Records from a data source
-.-.-

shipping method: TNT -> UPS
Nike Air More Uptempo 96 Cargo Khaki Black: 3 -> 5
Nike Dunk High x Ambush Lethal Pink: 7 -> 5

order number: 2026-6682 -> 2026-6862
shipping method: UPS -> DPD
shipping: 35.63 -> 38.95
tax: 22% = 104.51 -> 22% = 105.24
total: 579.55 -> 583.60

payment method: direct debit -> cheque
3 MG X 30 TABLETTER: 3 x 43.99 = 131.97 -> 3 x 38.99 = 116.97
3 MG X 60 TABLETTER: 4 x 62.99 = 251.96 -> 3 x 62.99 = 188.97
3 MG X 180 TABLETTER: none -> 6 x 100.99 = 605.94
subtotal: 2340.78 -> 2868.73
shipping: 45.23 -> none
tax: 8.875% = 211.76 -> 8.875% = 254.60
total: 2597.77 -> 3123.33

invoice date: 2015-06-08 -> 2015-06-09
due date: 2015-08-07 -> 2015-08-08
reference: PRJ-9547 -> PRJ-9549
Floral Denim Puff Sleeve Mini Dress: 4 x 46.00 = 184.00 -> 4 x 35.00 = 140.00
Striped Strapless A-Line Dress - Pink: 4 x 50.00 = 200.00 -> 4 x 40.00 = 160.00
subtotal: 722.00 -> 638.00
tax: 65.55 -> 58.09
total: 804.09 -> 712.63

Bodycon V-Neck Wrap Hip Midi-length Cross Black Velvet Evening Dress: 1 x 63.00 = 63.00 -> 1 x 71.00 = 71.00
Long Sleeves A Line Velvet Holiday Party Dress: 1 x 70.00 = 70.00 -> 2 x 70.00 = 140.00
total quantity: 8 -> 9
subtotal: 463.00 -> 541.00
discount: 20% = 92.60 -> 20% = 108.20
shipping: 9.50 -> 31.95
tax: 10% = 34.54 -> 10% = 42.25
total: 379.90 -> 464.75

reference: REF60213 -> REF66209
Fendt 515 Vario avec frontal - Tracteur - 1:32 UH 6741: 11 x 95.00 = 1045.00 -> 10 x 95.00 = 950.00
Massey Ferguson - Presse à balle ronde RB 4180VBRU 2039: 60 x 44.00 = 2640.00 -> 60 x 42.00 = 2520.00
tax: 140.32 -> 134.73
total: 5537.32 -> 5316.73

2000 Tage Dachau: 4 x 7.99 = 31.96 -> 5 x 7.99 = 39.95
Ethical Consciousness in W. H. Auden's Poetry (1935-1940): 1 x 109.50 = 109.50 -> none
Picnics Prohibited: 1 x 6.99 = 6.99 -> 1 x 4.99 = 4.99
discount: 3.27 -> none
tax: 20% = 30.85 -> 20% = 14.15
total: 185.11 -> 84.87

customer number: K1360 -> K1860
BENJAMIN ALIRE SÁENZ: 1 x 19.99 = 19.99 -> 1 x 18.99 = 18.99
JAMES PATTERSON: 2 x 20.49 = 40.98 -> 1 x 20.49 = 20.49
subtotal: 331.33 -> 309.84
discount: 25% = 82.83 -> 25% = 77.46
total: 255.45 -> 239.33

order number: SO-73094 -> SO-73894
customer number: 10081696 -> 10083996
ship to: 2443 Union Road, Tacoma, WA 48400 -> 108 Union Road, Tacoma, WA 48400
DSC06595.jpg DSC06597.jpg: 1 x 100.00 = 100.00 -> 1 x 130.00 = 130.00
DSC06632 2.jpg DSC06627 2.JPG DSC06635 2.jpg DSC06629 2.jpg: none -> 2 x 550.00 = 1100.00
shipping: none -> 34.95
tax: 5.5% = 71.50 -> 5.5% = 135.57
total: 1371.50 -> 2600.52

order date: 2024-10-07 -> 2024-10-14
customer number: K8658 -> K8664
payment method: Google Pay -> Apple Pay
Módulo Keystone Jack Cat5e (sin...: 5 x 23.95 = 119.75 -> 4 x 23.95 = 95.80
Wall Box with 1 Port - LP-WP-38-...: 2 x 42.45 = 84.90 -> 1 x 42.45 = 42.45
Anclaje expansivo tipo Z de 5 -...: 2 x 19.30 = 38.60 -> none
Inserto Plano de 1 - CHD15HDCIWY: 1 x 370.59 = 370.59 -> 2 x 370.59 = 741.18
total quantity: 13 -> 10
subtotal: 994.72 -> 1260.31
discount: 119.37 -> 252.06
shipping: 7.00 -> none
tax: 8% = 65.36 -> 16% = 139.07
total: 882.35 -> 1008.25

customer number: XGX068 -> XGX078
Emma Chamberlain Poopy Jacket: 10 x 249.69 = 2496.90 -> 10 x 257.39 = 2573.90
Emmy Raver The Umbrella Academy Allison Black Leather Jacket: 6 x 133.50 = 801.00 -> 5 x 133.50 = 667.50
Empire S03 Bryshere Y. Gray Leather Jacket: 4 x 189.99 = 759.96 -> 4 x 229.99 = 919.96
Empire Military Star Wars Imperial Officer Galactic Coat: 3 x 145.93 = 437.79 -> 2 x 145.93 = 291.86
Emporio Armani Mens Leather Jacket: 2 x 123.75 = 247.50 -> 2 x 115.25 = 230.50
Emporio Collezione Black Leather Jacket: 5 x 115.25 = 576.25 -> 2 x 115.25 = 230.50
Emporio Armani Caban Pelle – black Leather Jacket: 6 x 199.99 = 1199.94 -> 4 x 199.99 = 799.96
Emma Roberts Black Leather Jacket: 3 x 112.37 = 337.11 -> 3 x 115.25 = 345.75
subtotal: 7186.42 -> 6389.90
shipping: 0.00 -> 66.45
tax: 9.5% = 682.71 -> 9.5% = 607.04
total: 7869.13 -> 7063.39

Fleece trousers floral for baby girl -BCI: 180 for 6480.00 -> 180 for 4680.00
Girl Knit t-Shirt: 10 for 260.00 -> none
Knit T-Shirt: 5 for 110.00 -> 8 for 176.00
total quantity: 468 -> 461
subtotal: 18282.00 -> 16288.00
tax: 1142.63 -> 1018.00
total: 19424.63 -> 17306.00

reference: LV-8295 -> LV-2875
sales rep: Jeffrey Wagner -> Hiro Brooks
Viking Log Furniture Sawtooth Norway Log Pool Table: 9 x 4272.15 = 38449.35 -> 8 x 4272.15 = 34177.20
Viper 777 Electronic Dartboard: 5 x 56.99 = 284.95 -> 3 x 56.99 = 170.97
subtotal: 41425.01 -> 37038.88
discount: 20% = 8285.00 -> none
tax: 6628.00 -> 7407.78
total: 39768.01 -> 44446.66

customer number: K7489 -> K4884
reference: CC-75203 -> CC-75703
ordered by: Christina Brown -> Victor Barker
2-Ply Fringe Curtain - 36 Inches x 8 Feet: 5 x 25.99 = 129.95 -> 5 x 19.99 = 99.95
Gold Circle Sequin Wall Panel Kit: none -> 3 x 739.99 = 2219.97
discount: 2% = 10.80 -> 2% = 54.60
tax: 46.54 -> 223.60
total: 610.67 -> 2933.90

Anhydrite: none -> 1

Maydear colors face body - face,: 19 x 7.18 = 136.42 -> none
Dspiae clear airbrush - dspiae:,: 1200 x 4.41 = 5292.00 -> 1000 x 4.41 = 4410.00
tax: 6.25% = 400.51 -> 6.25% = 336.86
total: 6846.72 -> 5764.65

-.-.-

### [Problem details]
Check each line above for the string "Shirt" and copy those that have it.

### [Expected output]
Girl Knit t-Shirt: 10 for 260.00 -> none
Knit T-Shirt: 5 for 110.00 -> 8 for 176.00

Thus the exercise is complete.